Оживлённый обмен мнениями продолжается, когда каноник собора и граф Шлик выходят на террасу и, прислонясь к балюстраде, смотрят на тёмный парк и как раз восходящий над ним
— Счастливая природа! Она знает только смену времён года, а изнуряющая борьба мировоззрений, порождаемых человеческим духом, ей незнакома. В выражении своих чувств природа постоянна, сколько тысячелетий ни прошло бы.
— Разве не в борьбе состоит прогресс человечества?
— Вы находите, что человечество прогрессирует? Конечно, если иметь в виду внешние обстоятельства жизни, я согласен. Жилища у нас просторные, мы пользуемся всеми удобствами и предметами роскоши, у нас есть библиотеки, картинные галереи и музыкальные салоны, нам подают изысканные яства, мы посещаем театральные представления и концерты, путешествуем куда чаще и передвигаемся быстрее, чем сто лет назад, однако позволить себе это может лишь ничтожное меньшинство живущих. А где так называемый прогресс того, что у нас принято называть культурой, если следующее за нами поколение отвергает те достижения, которыми мы гордились, как устаревшие и несовременные?

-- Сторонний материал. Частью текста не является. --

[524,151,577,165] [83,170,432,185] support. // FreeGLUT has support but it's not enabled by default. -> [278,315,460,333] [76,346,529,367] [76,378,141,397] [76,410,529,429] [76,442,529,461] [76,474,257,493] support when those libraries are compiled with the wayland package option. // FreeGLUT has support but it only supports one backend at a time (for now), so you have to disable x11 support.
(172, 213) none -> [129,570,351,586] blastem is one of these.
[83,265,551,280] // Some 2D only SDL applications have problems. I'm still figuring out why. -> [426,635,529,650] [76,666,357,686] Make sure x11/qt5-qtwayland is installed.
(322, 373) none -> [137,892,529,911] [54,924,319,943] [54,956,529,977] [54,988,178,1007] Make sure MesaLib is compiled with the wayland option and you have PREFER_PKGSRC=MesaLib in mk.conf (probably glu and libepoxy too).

— Нет, дорогой друг, несмотря на все высокие фразы о правах человека и о гуманности, которые произносят наши просветители, никакого прогресса человечества я не вижу. Старый скептик Вольтер прав, говоря: «Во все века люди остаются одинаковыми». А кто поручится, что то, чем мы гордимся, считаем прекрасным и незыблемым, в один далеко не прекрасный день не будет сочтено низким, подлым и отвратительным, что такие имена, как Софокл, Гомер, Данте, Микеланджело, Бах, Гендель и... да, и Моцарт! — и их произведения не будут низвергнуты в прах и растоптаны? Что, если через два-три столетия, а может быть, и раньше орды варваров навалятся на старую, гордую своим прошлым Европу, разрушат соборы, сожгут замки, превратят города в руины? Тогда конец всему, и те, кто выживет, будут стенать у развалин разгромленного мира, как в древности вопили евреи у водных каналов Вавилона. Соловьи же будут беззаботно и страстно изливаться в кустах сирени, словно ничего не случилось.
XXV
Душа Моцарта томится на барщине. Сильнее всего огорчают Вольфганга заказы, которыми заваливает его «кормилец» архиепископ почти безо всякого вознаграждения, будто это входит в прямые обязанности концертмейстера. Вот, например, к приёму находящегося в Зальцбурге проездом младшего сына императрицы, эрцгерцога Максимилиана, весьма охочего до всяких развлечений, ему поручено написать оперу-пастораль. Вольфганг, правда, до того понравился принцу, что тот удостоил рукопожатия композитора, которому некогда матушка императрица подарила его парадный костюм. Но сам Вольфганг такой подённой работой недоволен и в присутствии Шахтнера и Гайдна говорит:
— Меня просто тошнит, когда я просматриваю мои оперы. Что они такое? Напыщенные цветки-однодневки, написанные на потеху праздной публике! Понапрасну трачу свои силы, чтобы разбудить чужую фантазию.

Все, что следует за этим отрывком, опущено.